* [YOUR GOAL] Please copy the data below exactly; none of the pictures in it belong in the copy.

* [DATA LISTING]
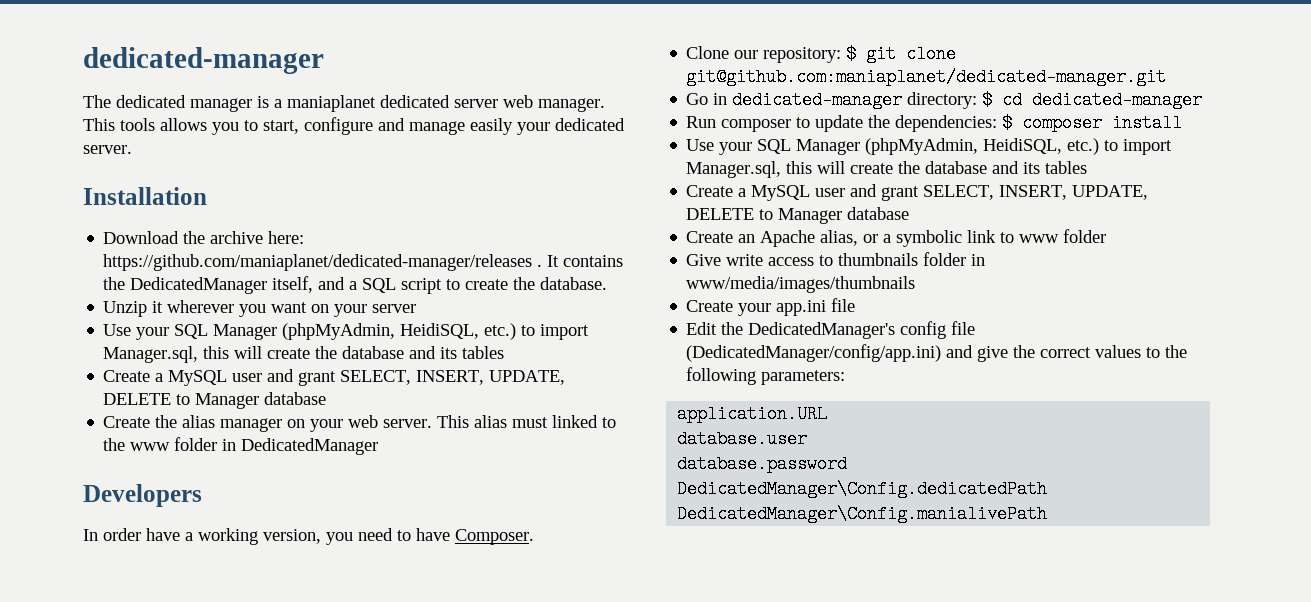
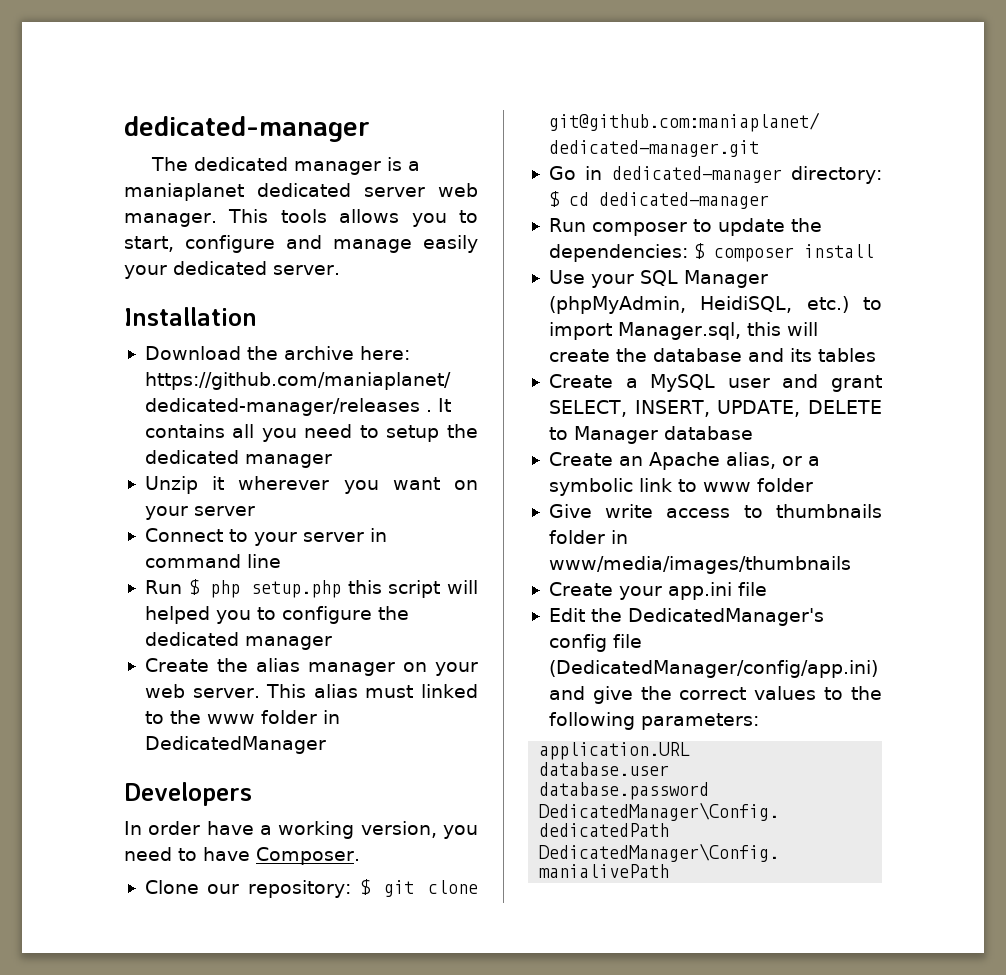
- It contains the DedicatedManager itself, and a SQL script to create the database.
+ It contains all you need to setup the dedicated manager
  Unzip it wherever you want on your server
- Use your SQL Manager (phpMyAdmin, HeidiSQL, etc.) to import Manager.sql, this will create the database and its tables
- Create a MySQL user and grant SELECT, INSERT, UPDATE, DELETE to Manager database
+ Connect to your server in command line
+ Run $ php setup.php this script will helped you to configure the dedicated manager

* [OUTPUT OF THE EXERCISE]
- It contains the DedicatedManager itself, and a SQL script to create the database.
+ It contains all you need to setup the dedicated manager
  Unzip it wherever you want on your server
- Use your SQL Manager (phpMyAdmin, HeidiSQL, etc.) to import Manager.sql, this will create the database and its tables
- Create a MySQL user and grant SELECT, INSERT, UPDATE, DELETE to Manager database
+ Connect to your server in command line
+ Run $ php setup.php this script will helped you to configure the dedicated manager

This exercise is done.